As for the crazy look of the place with all its countless bits and bobs, Peter told us: “I’ve always collected bric-a-brac - it was like that in my London studios. So when we came here, a lot came down with us. I am a bit of a magpie.”

But it’s music that has really put the Pig’s Nose on the national map. Partly thanks to Peter’s contacts from his road manager days, the pub has hosted some amazing big name acts - and part of the reason it’s been able to do so is because it must be one of the only inns in the country with its own village hall attached…

“We’ve got a hall here and we thought: ‘Wow! We must do something with that’. Just before we left London, Wishbone Ash were using my studio and one of the guys said they’d play here. It took us a year, but we plucked up courage and put them on. We were a bit worried because at the time you were only supposed to have two people playing in a pub for some reason - so, because they had two guitarists, I put out signs saying ‘Wishbone Ash - guitar duet’.

“We weren’t licensed at all, never mind a duet!” Peter laughs. “But after that we put a lot of investment in sound-proofing etc to keep the health and safety people happy. People went mad over the performances and we realised we were onto something rather special.

“It was always a sell out - people came from all over the country. It just got too hectic - the parties afterwards were pretty good though,” smiled Peter.

“They certainly were,” beamed Leslie. “They were hat parties. We have big boxes full of all sorts of weird and wonderful hats - and people would put one on and that would change their persona. We got quite famous for the hat parties.

“But it got to the point where we wanted a quieter life,” sighed Peter as if regretting their decision to slow down on the gigging front. 

“It’s age,” said Lesley. “We’ve got old.”

“So now we just have acts in the bar - solo artists and so on,” adds Peter. “It’s a lot easier, and more intimate.”

All the while Patrick McCaig was beaming as he listened to the pair: “Every pub we go to has a reason for being there and why people go there,” he said. “What I love about your story is that it seems to have been a solution to your life. What you seem to have created is incredibly warm mayhem - which people have really bought into. And it’s become something really special. I think it’s brilliant.” 

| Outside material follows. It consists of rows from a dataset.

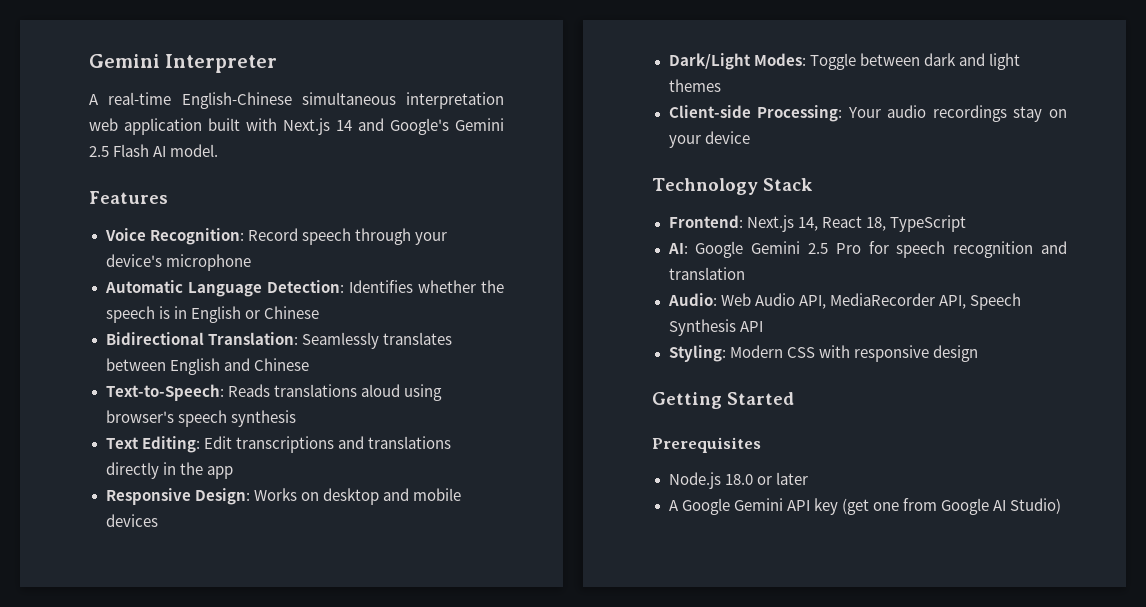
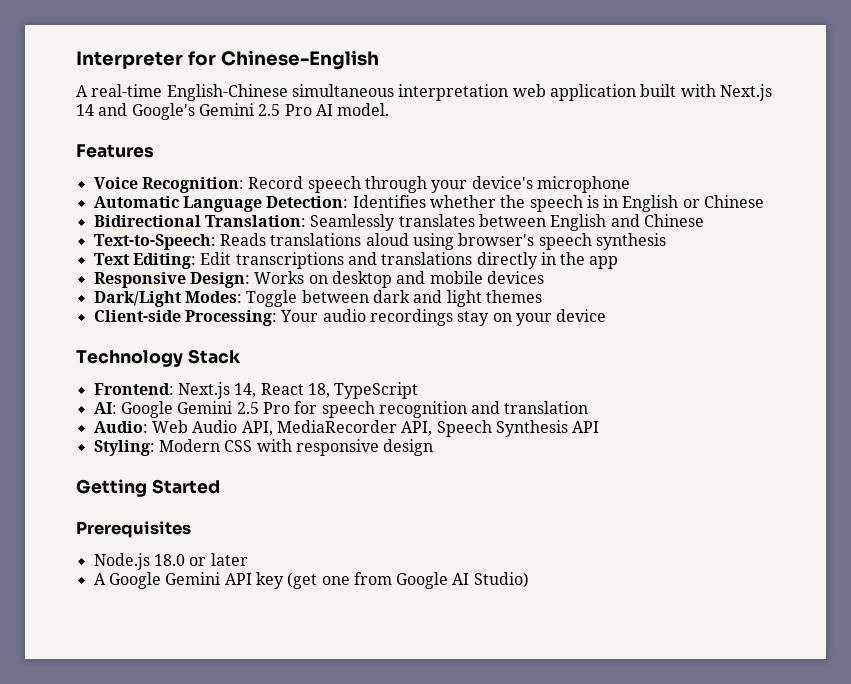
- Gemini Interpreter
+ Interpreter for Chinese-English
- A real-time English-Chinese simultaneous interpretation web application built with Next.js 14 and Google's Gemini 2.5 Flash AI model.
+ A real-time English-Chinese simultaneous interpretation web application built with Next.js 14 and Google's Gemini 2.5 Pro AI model.

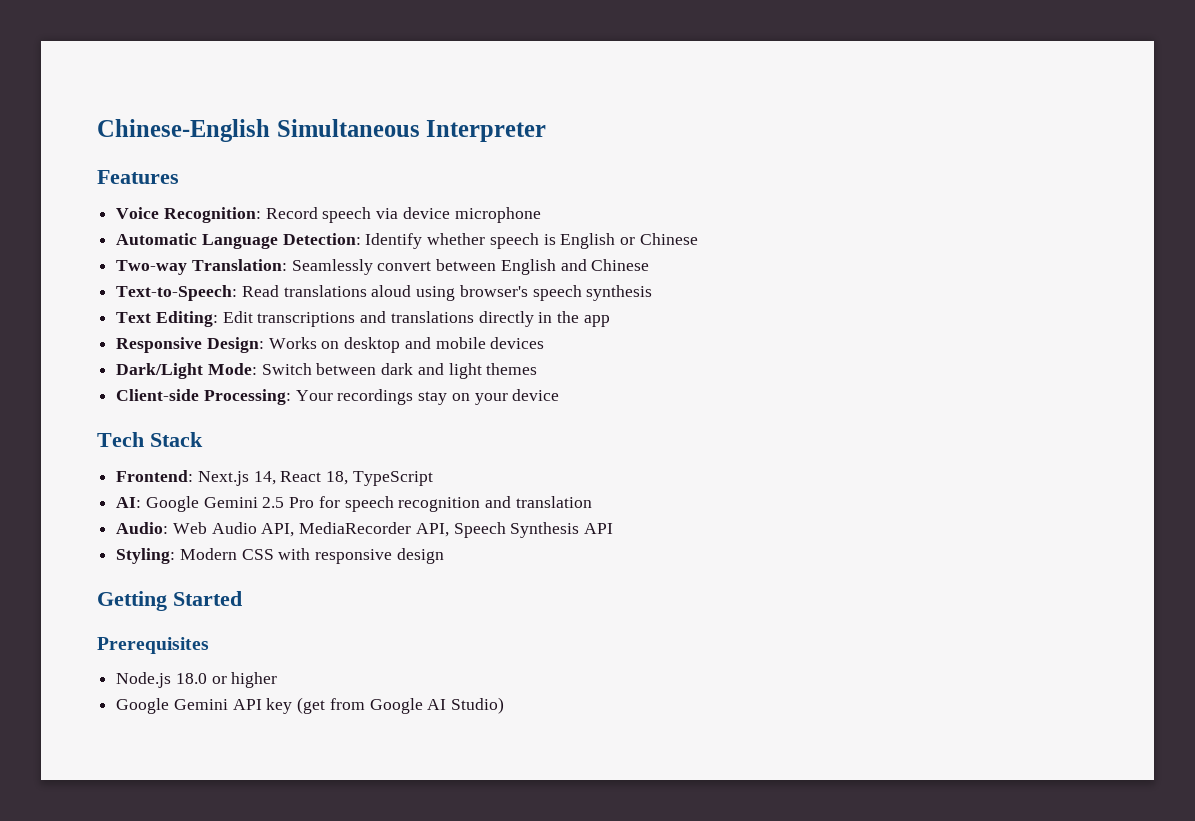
- Interpreter for Chinese-English
- A real-time English-Chinese simultaneous interpretation web application built with Next.js 14 and Google's Gemini 2.5 Pro AI model.
+ Chinese-English Simultaneous Interpreter
- Voice Recognition: Record speech through your device's microphone
+ Voice Recognition: Record speech via device microphone
- Automatic Language Detection: Identifies whether the speech is in English or Chinese
+ Automatic Language Detection: Identify whether speech is English or Chinese
- Bidirectional Translation: Seamlessly translates between English and Chinese
+ Two-way Translation: Seamlessly convert between English and Chinese
- Text-to-Speech: Reads translations aloud using browser's speech synthesis
+ Text-to-Speech: Read translations aloud using browser's speech synthesis
- Dark/Light Modes: Toggle between dark and light themes
+ Dark/Light Mode: Switch between dark and light themes
- Client-side Processing: Your audio recordings stay on your device
+ Client-side Processing: Your recordings stay on your device
- Technology Stack
+ Tech Stack
- Node.js 18.0 or later
- A Google Gemini API key (get one from Google AI Studio)
+ Node.js 18.0 or higher
+ Google Gemini API key (get from Google AI Studio)

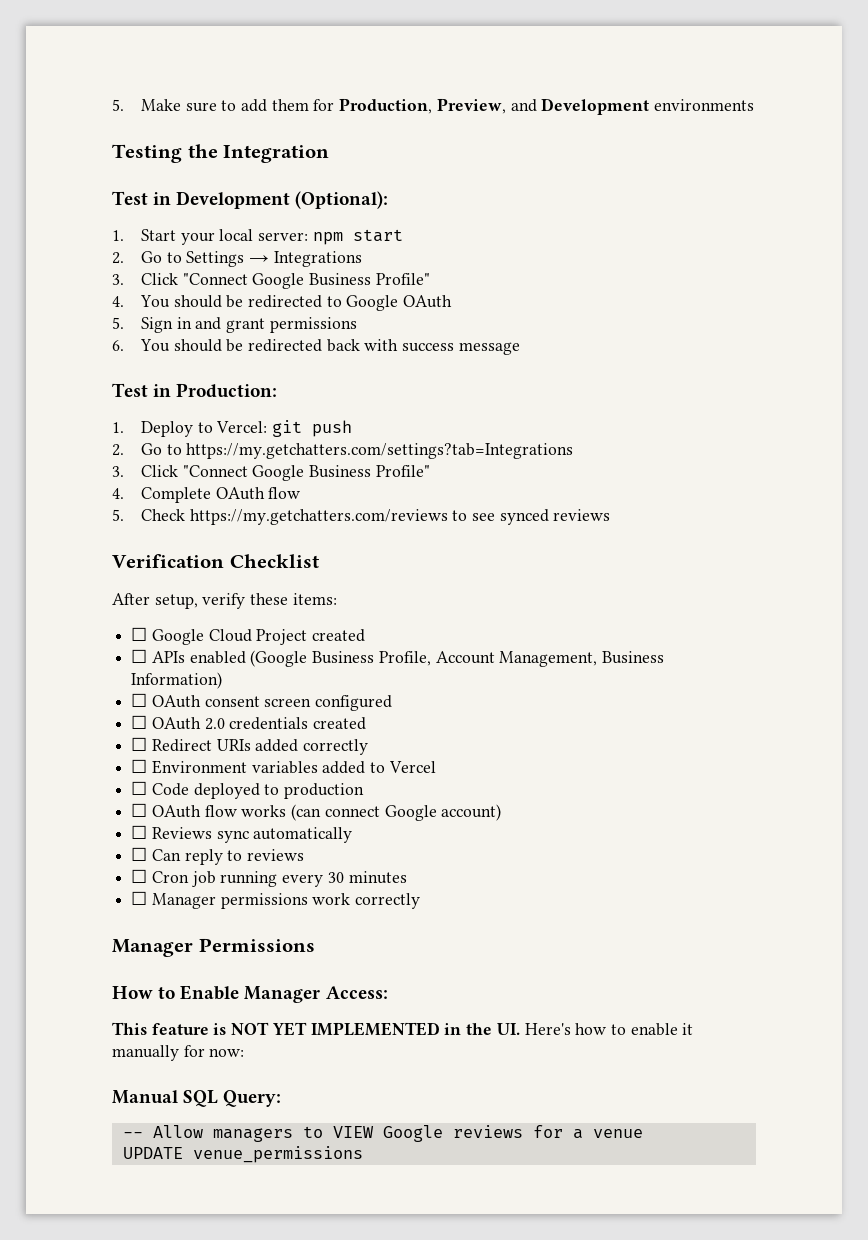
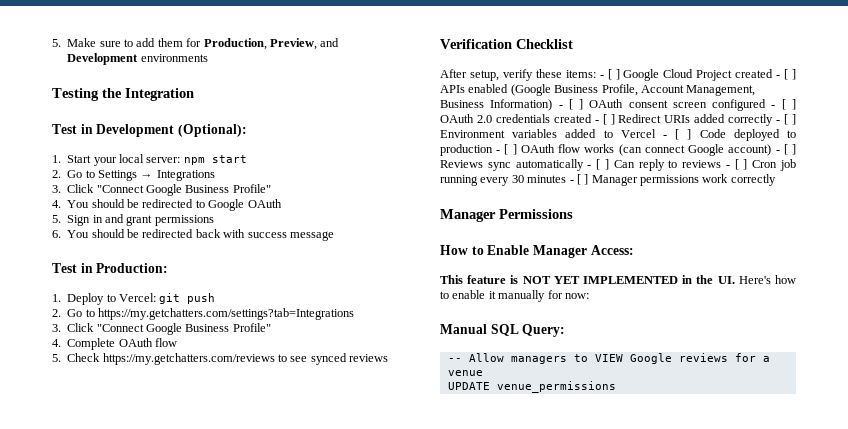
- After setup, verify these items:
- ☐ Google Cloud Project created
- ☐ APIs enabled (Google Business Profile, Account Management, Business Information)
- ☐ OAuth consent screen configured
- ☐ OAuth 2.0 credentials created
- ☐ Redirect URIs added correctly
- ☐ Environment variables added to Vercel
- ☐ Code deployed to production
- ☐ OAuth flow works (can connect Google account)
- ☐ Reviews sync automatically
- ☐ Can reply to reviews
- ☐ Cron job running every 30 minutes
- ☐ Manager permissions work correctly
+ After setup, verify these items: - [ ] Google Cloud Project created - [ ] APIs enabled (Google Business Profile, Account Management, Business Information) - [ ] OAuth consent screen configured - [ ] OAuth 2.0 credentials created - [ ] Redirect URIs added correctly - [ ] Environment variables added to Vercel - [ ] Code deployed to production - [ ] OAuth flow works (can connect Google account) - [ ] Reviews sync automatically - [ ] Can reply to reviews - [ ] Cron job running every 30 minutes - [ ] Manager permissions work correctly

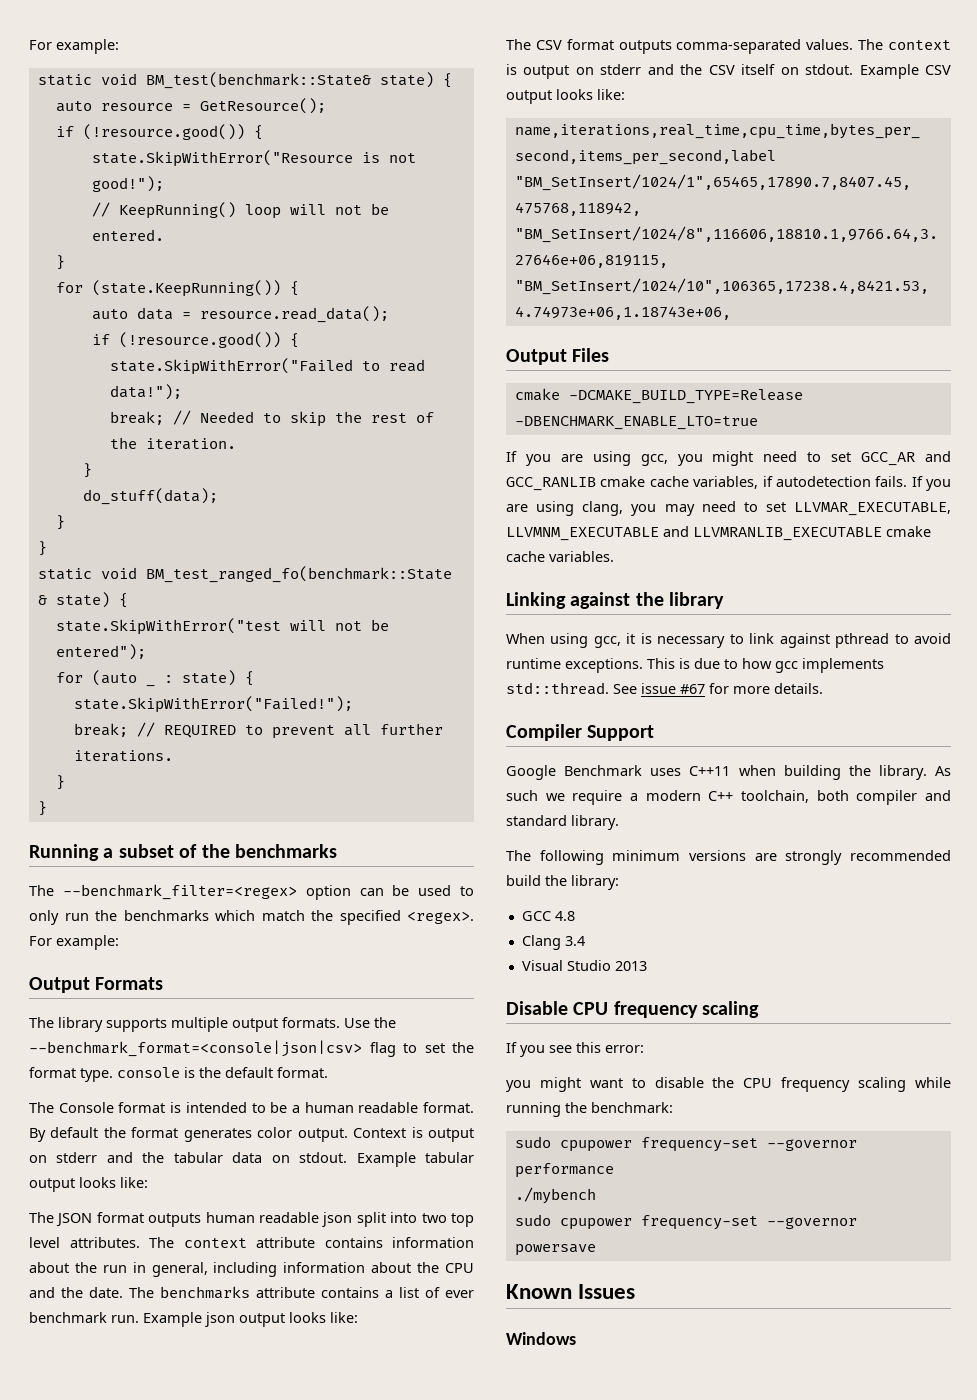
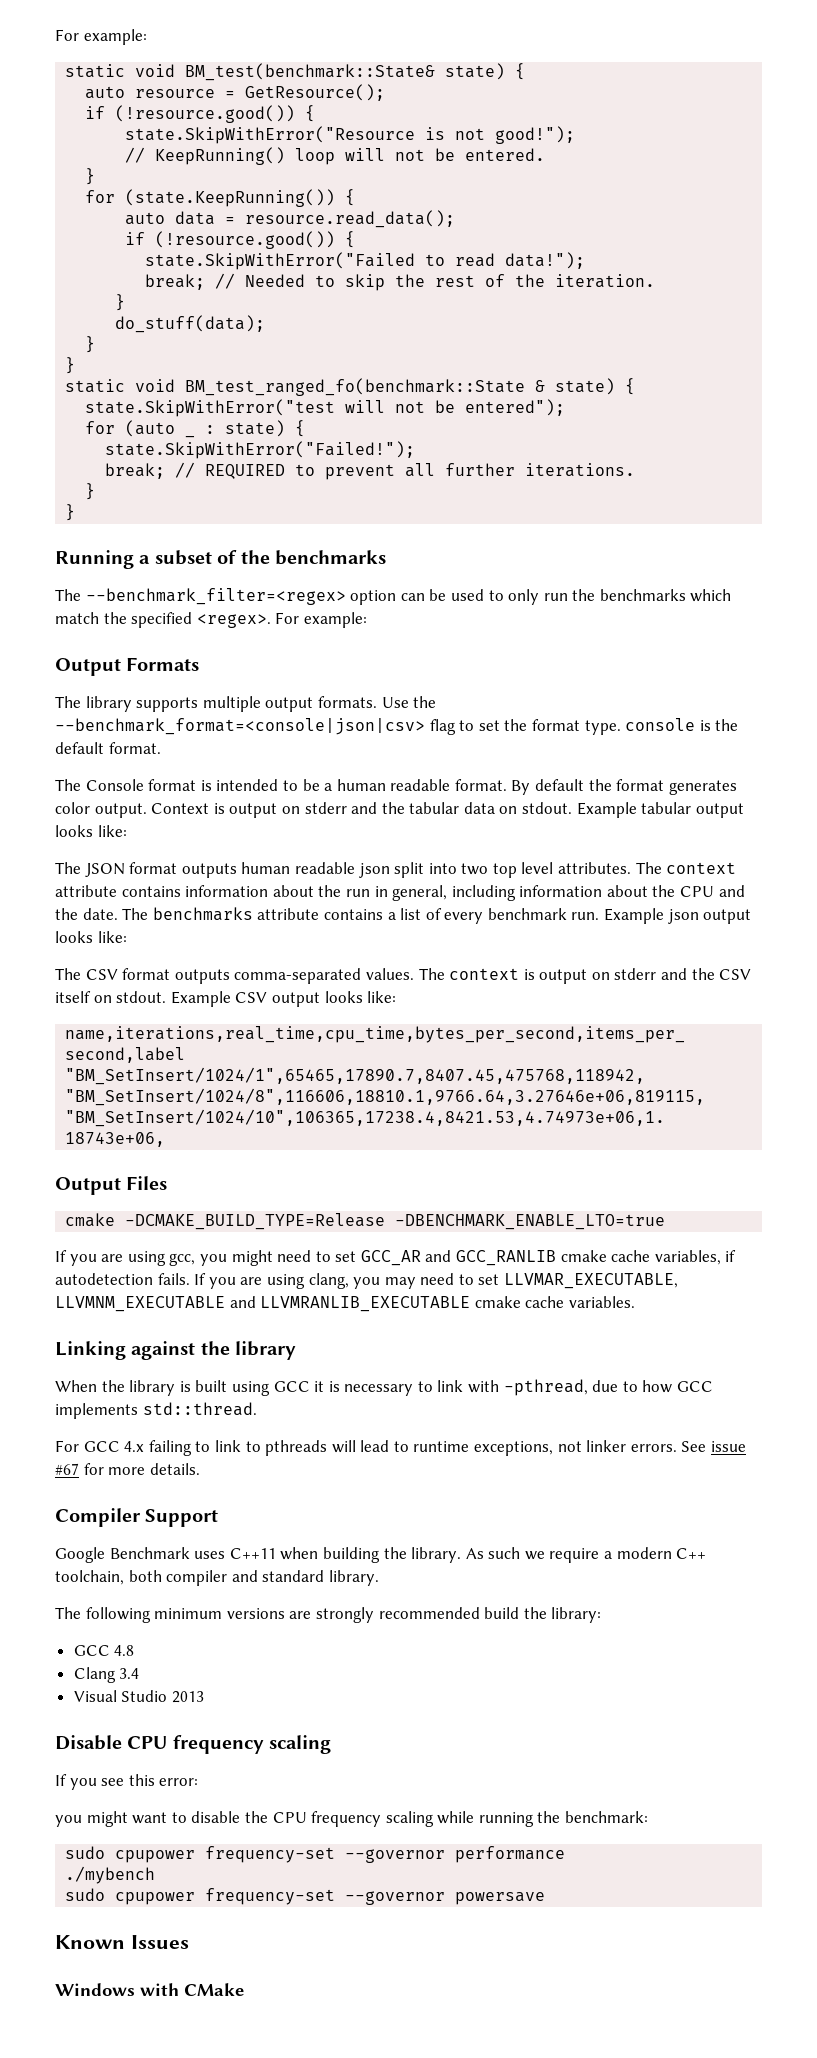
- The benchmarks attribute contains a list of ever benchmark run.
+ The benchmarks attribute contains a list of every benchmark run.
- When using gcc, it is necessary to link against pthread to avoid runtime exceptions. This is due to how gcc implements std::thread.
+ When the library is built using GCC it is necessary to link with -pthread, due to how GCC implements std::thread.
+ For GCC 4.x failing to link to pthreads will lead to runtime exceptions, not linker errors.
- Windows
+ Windows with CMake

“Service is all-important,” said Peter. “For example, we get the barmaids to snip the top off Nobby’s Nuts packets. We are proud that we snip people’s nuts. In fact, there are a lot of funny double-entendres here…”

At this point he trails off to tell a long story I don’t quite understand about a pair of tights and something to do with a hungry dog and some sausages…

Our jolly lunch was coming to an end - as indeed is this series - so perhaps we’d better leave the Pig’s Nose and Going Down the Pub with a very philosophical thing Peter muttered…

“I couldn’t bear the thought of having a house where people just didn’t come in. You’d have to invite them in, wouldn’t you? We take pubs for granted really. Just think - if you went into a normal quiet village and there was no such thing as a pub - and then someone came along and said: ‘Well, down the road there’s a special sort of house where you can just walk in and be welcome’.”

Peter agreed with me that if there weren’t such things as pubs, someone would have to invent them: “It’s true,” he said. “It would scare me to live in a normal house - I’d end up putting a barrel in there and hoping someone would come to see me.”